▸ What is needed: Could you return the full listing, every line exactly as given?

▸ Provided records:
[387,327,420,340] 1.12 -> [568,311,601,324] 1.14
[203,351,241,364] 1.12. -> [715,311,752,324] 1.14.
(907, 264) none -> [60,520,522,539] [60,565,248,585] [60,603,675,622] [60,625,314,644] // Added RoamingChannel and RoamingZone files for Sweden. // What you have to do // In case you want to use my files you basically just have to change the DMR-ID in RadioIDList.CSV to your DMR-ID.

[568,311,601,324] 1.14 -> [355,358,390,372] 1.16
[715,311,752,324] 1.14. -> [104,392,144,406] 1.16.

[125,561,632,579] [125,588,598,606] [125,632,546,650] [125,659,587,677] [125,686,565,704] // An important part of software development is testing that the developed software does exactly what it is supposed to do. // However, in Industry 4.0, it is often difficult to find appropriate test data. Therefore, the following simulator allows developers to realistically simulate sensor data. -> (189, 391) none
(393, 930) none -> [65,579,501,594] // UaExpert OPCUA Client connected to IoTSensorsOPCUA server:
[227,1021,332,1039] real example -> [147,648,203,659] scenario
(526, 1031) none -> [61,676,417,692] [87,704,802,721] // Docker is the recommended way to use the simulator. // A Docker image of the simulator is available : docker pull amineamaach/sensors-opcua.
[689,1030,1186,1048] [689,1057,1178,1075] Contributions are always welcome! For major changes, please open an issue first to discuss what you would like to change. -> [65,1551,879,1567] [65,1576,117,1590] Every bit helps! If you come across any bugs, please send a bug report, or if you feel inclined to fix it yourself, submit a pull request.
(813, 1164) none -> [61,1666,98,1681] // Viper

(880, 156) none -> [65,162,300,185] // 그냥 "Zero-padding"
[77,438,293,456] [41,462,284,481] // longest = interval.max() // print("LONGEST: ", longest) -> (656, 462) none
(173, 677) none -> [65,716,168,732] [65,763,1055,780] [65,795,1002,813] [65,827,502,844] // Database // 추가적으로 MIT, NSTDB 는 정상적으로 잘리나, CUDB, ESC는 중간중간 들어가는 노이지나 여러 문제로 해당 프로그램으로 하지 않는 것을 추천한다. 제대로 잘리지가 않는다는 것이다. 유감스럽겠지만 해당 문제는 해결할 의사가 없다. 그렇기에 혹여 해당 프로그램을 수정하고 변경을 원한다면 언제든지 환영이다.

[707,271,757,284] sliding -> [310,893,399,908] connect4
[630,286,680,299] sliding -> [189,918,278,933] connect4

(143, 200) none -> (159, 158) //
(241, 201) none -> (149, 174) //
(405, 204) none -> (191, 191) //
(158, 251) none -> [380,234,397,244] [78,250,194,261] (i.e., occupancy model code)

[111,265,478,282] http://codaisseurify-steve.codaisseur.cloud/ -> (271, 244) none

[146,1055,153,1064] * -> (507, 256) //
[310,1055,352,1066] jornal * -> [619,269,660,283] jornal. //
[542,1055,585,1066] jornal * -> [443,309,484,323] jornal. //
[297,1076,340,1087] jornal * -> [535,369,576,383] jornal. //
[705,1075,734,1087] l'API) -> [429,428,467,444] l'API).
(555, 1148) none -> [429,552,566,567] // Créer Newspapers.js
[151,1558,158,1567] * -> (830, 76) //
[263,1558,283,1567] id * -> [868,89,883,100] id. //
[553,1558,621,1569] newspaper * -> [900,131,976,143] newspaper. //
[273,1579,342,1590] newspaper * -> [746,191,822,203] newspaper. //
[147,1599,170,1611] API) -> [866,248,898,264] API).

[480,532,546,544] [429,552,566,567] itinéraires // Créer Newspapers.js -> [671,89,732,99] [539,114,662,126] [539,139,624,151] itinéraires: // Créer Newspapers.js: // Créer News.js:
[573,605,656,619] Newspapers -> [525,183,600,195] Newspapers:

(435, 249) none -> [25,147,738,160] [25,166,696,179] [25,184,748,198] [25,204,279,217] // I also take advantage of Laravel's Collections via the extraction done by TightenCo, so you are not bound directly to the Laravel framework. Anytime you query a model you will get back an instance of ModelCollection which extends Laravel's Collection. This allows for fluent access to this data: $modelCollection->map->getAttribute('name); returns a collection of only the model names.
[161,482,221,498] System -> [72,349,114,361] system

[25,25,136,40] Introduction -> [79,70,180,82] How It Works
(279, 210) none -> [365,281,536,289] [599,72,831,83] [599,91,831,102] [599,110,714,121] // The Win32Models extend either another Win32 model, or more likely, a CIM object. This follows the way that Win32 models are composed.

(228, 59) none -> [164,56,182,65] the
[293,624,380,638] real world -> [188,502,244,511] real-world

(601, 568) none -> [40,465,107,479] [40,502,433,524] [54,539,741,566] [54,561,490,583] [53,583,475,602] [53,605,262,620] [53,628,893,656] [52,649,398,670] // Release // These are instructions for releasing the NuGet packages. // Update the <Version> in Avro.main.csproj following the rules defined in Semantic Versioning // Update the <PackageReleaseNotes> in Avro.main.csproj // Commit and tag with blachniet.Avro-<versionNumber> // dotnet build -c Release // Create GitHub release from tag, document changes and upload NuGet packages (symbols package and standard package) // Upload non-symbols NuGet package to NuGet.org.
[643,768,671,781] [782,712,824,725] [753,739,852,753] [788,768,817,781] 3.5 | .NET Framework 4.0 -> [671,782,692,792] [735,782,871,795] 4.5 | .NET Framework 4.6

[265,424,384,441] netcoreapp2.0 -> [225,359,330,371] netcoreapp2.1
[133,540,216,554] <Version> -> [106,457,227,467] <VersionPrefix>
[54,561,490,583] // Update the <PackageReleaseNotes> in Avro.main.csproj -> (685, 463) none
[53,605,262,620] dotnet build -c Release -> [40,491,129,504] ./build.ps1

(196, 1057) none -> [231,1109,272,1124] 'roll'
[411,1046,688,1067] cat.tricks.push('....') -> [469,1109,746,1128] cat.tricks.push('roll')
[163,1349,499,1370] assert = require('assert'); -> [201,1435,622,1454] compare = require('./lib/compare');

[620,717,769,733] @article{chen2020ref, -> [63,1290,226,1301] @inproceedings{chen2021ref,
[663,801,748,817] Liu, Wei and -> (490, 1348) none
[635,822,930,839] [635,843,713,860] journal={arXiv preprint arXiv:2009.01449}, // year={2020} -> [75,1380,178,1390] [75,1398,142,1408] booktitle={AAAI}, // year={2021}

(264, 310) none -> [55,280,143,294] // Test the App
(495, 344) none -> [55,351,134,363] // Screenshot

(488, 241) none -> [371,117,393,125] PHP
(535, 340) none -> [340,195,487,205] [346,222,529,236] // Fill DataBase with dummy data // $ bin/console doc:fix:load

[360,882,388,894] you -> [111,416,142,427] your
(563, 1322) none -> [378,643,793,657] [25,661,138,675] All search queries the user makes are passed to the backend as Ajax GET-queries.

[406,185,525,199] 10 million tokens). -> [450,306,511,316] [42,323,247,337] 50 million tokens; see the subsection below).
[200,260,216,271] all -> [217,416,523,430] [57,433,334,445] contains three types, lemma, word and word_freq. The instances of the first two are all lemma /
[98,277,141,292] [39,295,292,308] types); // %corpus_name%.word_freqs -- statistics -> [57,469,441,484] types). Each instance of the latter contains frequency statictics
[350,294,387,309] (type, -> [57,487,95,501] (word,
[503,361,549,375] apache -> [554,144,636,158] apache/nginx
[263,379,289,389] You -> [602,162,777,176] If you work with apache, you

▸ Response area:
[387,327,420,340] 1.12 -> [568,311,601,324] 1.14
[203,351,241,364] 1.12. -> [715,311,752,324] 1.14.
(907, 264) none -> [60,520,522,539] [60,565,248,585] [60,603,675,622] [60,625,314,644] // Added RoamingChannel and RoamingZone files for Sweden. // What you have to do // In case you want to use my files you basically just have to change the DMR-ID in RadioIDList.CSV to your DMR-ID.

[568,311,601,324] 1.14 -> [355,358,390,372] 1.16
[715,311,752,324] 1.14. -> [104,392,144,406] 1.16.

[125,561,632,579] [125,588,598,606] [125,632,546,650] [125,659,587,677] [125,686,565,704] // An important part of software development is testing that the developed software does exactly what it is supposed to do. // However, in Industry 4.0, it is often difficult to find appropriate test data. Therefore, the following simulator allows developers to realistically simulate sensor data. -> (189, 391) none
(393, 930) none -> [65,579,501,594] // UaExpert OPCUA Client connected to IoTSensorsOPCUA server:
[227,1021,332,1039] real example -> [147,648,203,659] scenario
(526, 1031) none -> [61,676,417,692] [87,704,802,721] // Docker is the recommended way to use the simulator. // A Docker image of the simulator is available : docker pull amineamaach/sensors-opcua.
[689,1030,1186,1048] [689,1057,1178,1075] Contributions are always welcome! For major changes, please open an issue first to discuss what you would like to change. -> [65,1551,879,1567] [65,1576,117,1590] Every bit helps! If you come across any bugs, please send a bug report, or if you feel inclined to fix it yourself, submit a pull request.
(813, 1164) none -> [61,1666,98,1681] // Viper

(880, 156) none -> [65,162,300,185] // 그냥 "Zero-padding"
[77,438,293,456] [41,462,284,481] // longest = interval.max() // print("LONGEST: ", longest) -> (656, 462) none
(173, 677) none -> [65,716,168,732] [65,763,1055,780] [65,795,1002,813] [65,827,502,844] // Database // 추가적으로 MIT, NSTDB 는 정상적으로 잘리나, CUDB, ESC는 중간중간 들어가는 노이지나 여러 문제로 해당 프로그램으로 하지 않는 것을 추천한다. 제대로 잘리지가 않는다는 것이다. 유감스럽겠지만 해당 문제는 해결할 의사가 없다. 그렇기에 혹여 해당 프로그램을 수정하고 변경을 원한다면 언제든지 환영이다.

[707,271,757,284] sliding -> [310,893,399,908] connect4
[630,286,680,299] sliding -> [189,918,278,933] connect4

(143, 200) none -> (159, 158) //
(241, 201) none -> (149, 174) //
(405, 204) none -> (191, 191) //
(158, 251) none -> [380,234,397,244] [78,250,194,261] (i.e., occupancy model code)

[111,265,478,282] http://codaisseurify-steve.codaisseur.cloud/ -> (271, 244) none

[146,1055,153,1064] * -> (507, 256) //
[310,1055,352,1066] jornal * -> [619,269,660,283] jornal. //
[542,1055,585,1066] jornal * -> [443,309,484,323] jornal. //
[297,1076,340,1087] jornal * -> [535,369,576,383] jornal. //
[705,1075,734,1087] l'API) -> [429,428,467,444] l'API).
(555, 1148) none -> [429,552,566,567] // Créer Newspapers.js
[151,1558,158,1567] * -> (830, 76) //
[263,1558,283,1567] id * -> [868,89,883,100] id. //
[553,1558,621,1569] newspaper * -> [900,131,976,143] newspaper. //
[273,1579,342,1590] newspaper * -> [746,191,822,203] newspaper. //
[147,1599,170,1611] API) -> [866,248,898,264] API).

[480,532,546,544] [429,552,566,567] itinéraires // Créer Newspapers.js -> [671,89,732,99] [539,114,662,126] [539,139,624,151] itinéraires: // Créer Newspapers.js: // Créer News.js:
[573,605,656,619] Newspapers -> [525,183,600,195] Newspapers:

(435, 249) none -> [25,147,738,160] [25,166,696,179] [25,184,748,198] [25,204,279,217] // I also take advantage of Laravel's Collections via the extraction done by TightenCo, so you are not bound directly to the Laravel framework. Anytime you query a model you will get back an instance of ModelCollection which extends Laravel's Collection. This allows for fluent access to this data: $modelCollection->map->getAttribute('name); returns a collection of only the model names.
[161,482,221,498] System -> [72,349,114,361] system

[25,25,136,40] Introduction -> [79,70,180,82] How It Works
(279, 210) none -> [365,281,536,289] [599,72,831,83] [599,91,831,102] [599,110,714,121] // The Win32Models extend either another Win32 model, or more likely, a CIM object. This follows the way that Win32 models are composed.

(228, 59) none -> [164,56,182,65] the
[293,624,380,638] real world -> [188,502,244,511] real-world

(601, 568) none -> [40,465,107,479] [40,502,433,524] [54,539,741,566] [54,561,490,583] [53,583,475,602] [53,605,262,620] [53,628,893,656] [52,649,398,670] // Release // These are instructions for releasing the NuGet packages. // Update the <Version> in Avro.main.csproj following the rules defined in Semantic Versioning // Update the <PackageReleaseNotes> in Avro.main.csproj // Commit and tag with blachniet.Avro-<versionNumber> // dotnet build -c Release // Create GitHub release from tag, document changes and upload NuGet packages (symbols package and standard package) // Upload non-symbols NuGet package to NuGet.org.
[643,768,671,781] [782,712,824,725] [753,739,852,753] [788,768,817,781] 3.5 | .NET Framework 4.0 -> [671,782,692,792] [735,782,871,795] 4.5 | .NET Framework 4.6

[265,424,384,441] netcoreapp2.0 -> [225,359,330,371] netcoreapp2.1
[133,540,216,554] <Version> -> [106,457,227,467] <VersionPrefix>
[54,561,490,583] // Update the <PackageReleaseNotes> in Avro.main.csproj -> (685, 463) none
[53,605,262,620] dotnet build -c Release -> [40,491,129,504] ./build.ps1

(196, 1057) none -> [231,1109,272,1124] 'roll'
[411,1046,688,1067] cat.tricks.push('....') -> [469,1109,746,1128] cat.tricks.push('roll')
[163,1349,499,1370] assert = require('assert'); -> [201,1435,622,1454] compare = require('./lib/compare');

[620,717,769,733] @article{chen2020ref, -> [63,1290,226,1301] @inproceedings{chen2021ref,
[663,801,748,817] Liu, Wei and -> (490, 1348) none
[635,822,930,839] [635,843,713,860] journal={arXiv preprint arXiv:2009.01449}, // year={2020} -> [75,1380,178,1390] [75,1398,142,1408] booktitle={AAAI}, // year={2021}

(264, 310) none -> [55,280,143,294] // Test the App
(495, 344) none -> [55,351,134,363] // Screenshot

(488, 241) none -> [371,117,393,125] PHP
(535, 340) none -> [340,195,487,205] [346,222,529,236] // Fill DataBase with dummy data // $ bin/console doc:fix:load

[360,882,388,894] you -> [111,416,142,427] your
(563, 1322) none -> [378,643,793,657] [25,661,138,675] All search queries the user makes are passed to the backend as Ajax GET-queries.

[406,185,525,199] 10 million tokens). -> [450,306,511,316] [42,323,247,337] 50 million tokens; see the subsection below).
[200,260,216,271] all -> [217,416,523,430] [57,433,334,445] contains three types, lemma, word and word_freq. The instances of the first two are all lemma /
[98,277,141,292] [39,295,292,308] types); // %corpus_name%.word_freqs -- statistics -> [57,469,441,484] types). Each instance of the latter contains frequency statictics
[350,294,387,309] (type, -> [57,487,95,501] (word,
[503,361,549,375] apache -> [554,144,636,158] apache/nginx
[263,379,289,389] You -> [602,162,777,176] If you work with apache, you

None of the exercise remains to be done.